Re: [Json] Gen-ART and OPS-Dir review of draft-ietf-json-text-sequence-09

Nico Williams <nico@xxxxxxxxxxxxxxxx> · Mon, 8 Dec 2014 21:30:57 -0600

[I've been traveling, please excuse my late responses.]

On Sun, Dec 07, 2014 at 07:55:41PM +0100, Patrik Fältström wrote:
> > On 7 dec 2014, at 19:05, John Cowan <cowan@xxxxxxxxxxxxxxxx> wrote:
> > Patrik Fältström scripsit:
> > 
> >> But it also reference RFC7159, which doesn't require UTF-8 but instead
> >> for some weird reason also allow other encodings of Unicode text. And
> >> on top of that it says Byte Order Mark is not allowed.
> > 
> > 7159 was meant to tighten the wording of 4627, not to impose additional
> > constraints on it.  For that, see the I-JSON draft.
> 
> The problem I have is that 7159 is not tight enough as it allows other
> encodings than UTF-8, which in turn make the encoding not work very
> well as this draft take for granted each one of the separator
> characters is one byte each.
> 
> I.e. the way I read draft-ietf-json-text-sequence (and I might be
> wrong), you have specific octet values that act as separators. That
> only works if the encoding is UTF-8.

Right.  I'll add text to section 2.2 saying that the JSON texts have to
be encoded in UTF-8.

> See Figure 1:
> 
> > possible-JSON = 1*(not-RS); attempt to parse as UTF-8-encoded
> >                                ; JSON text (see RFC7159)
> 
> Now, if this is NOT UTF-8, then this might be pretty bad situation.

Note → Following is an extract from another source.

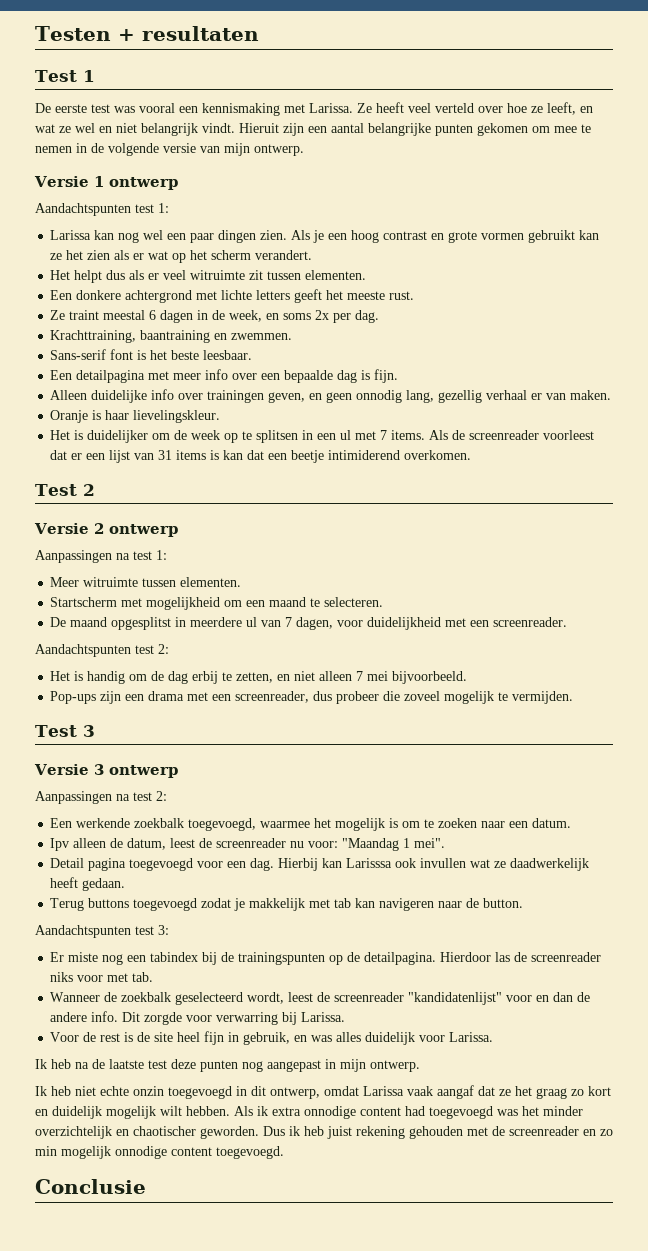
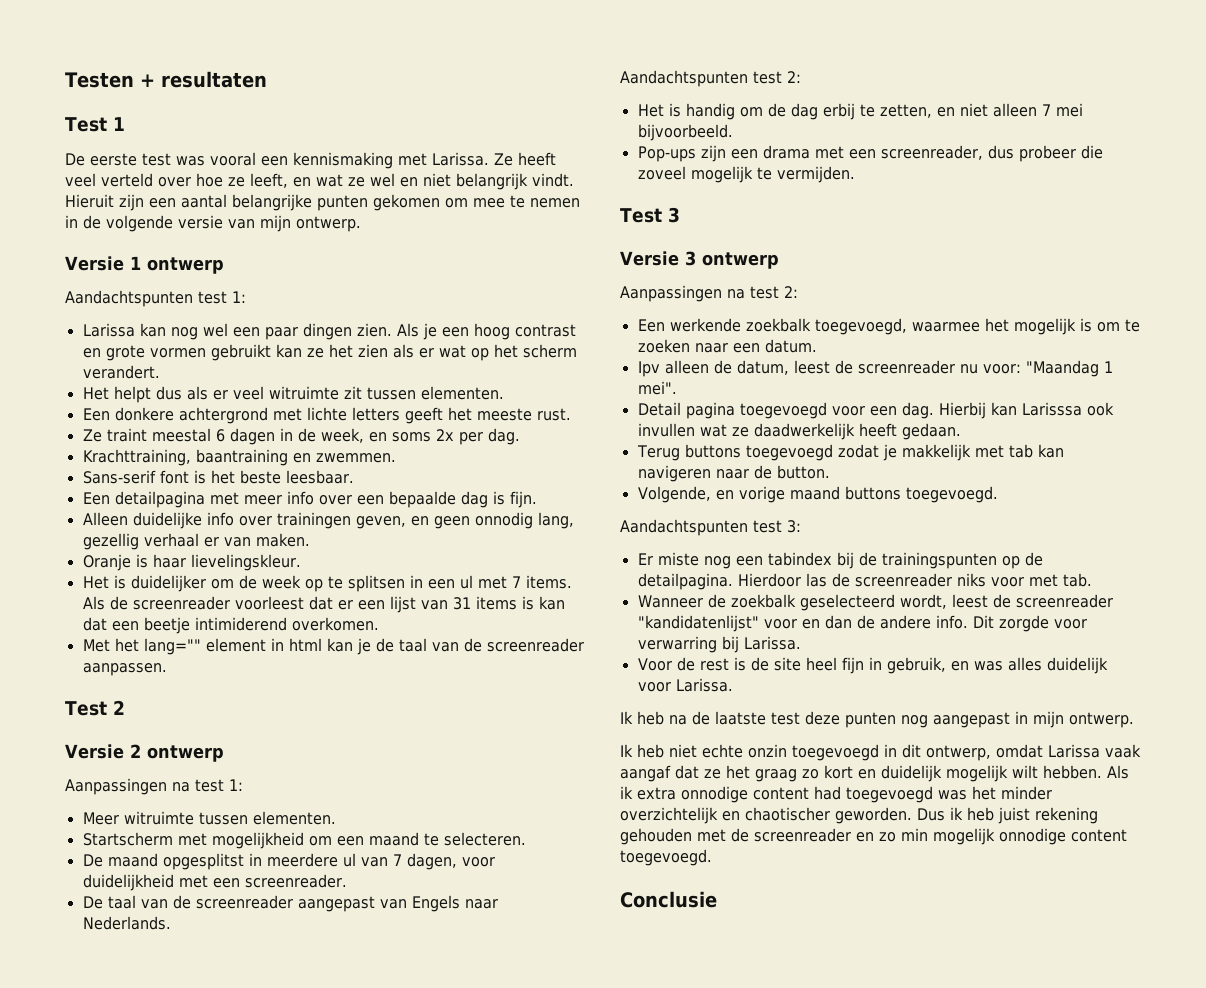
(472, 455) none -> [82,638,584,655] [82,663,167,676] // Met het lang="" element in html kan je de taal van de screenreader aanpassen.
(568, 622) none -> [82,895,498,912] [82,916,171,930] // De taal van de screenreader aangepast van Engels naar Nederlands.
(524, 903) none -> [637,486,998,503] // Volgende, en vorige maand buttons toegevoegd.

Well, you can always fuzz test a parser... :)

But yes, the encoder should use UTF-8.

> What I am saying is that I would like this draft to explicitly say
> that the only profile of RFC7159 that can be used is when UTF-8 is in
> use, i.e. somewhere something like "The encoding MUST be UTF-8,
> although RFC7159 also allow other encodings, like UTF-16." Then in the
> security considerations section that "RFC7159 do allow not only UTF-8
> encoding but also for example UTF-16, which MIGHT create problems for
> a parser, all depending on what data is serialized."
> 
> I.e. I want this draft to be even more tight than RFC7159.

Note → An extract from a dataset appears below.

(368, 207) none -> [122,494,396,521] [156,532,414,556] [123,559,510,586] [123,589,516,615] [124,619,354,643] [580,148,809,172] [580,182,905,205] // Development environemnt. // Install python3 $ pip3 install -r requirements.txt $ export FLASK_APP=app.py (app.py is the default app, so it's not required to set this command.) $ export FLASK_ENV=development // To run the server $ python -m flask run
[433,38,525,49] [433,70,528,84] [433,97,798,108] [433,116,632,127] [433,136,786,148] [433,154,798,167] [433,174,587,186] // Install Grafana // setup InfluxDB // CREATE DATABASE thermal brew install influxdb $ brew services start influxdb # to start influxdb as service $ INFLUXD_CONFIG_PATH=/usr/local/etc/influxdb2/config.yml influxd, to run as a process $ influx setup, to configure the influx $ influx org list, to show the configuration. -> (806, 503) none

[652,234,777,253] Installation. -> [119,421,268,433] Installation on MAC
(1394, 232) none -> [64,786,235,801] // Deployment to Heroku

I agree with this.  This was always my intent (as in: I never intended
to support UTF-16 or UTF-32, say, or any other UTF, in any
implementation of mine).

And I agree that this format doesn't work with UTF-16 or UTF-32 EVEN IF
the UTF were part of the MIME type and UTF-specific multi-byte
separators were used: because at least for log-type applications where
atomicity of writes is in question multi-byte separators won't do.

Nico
--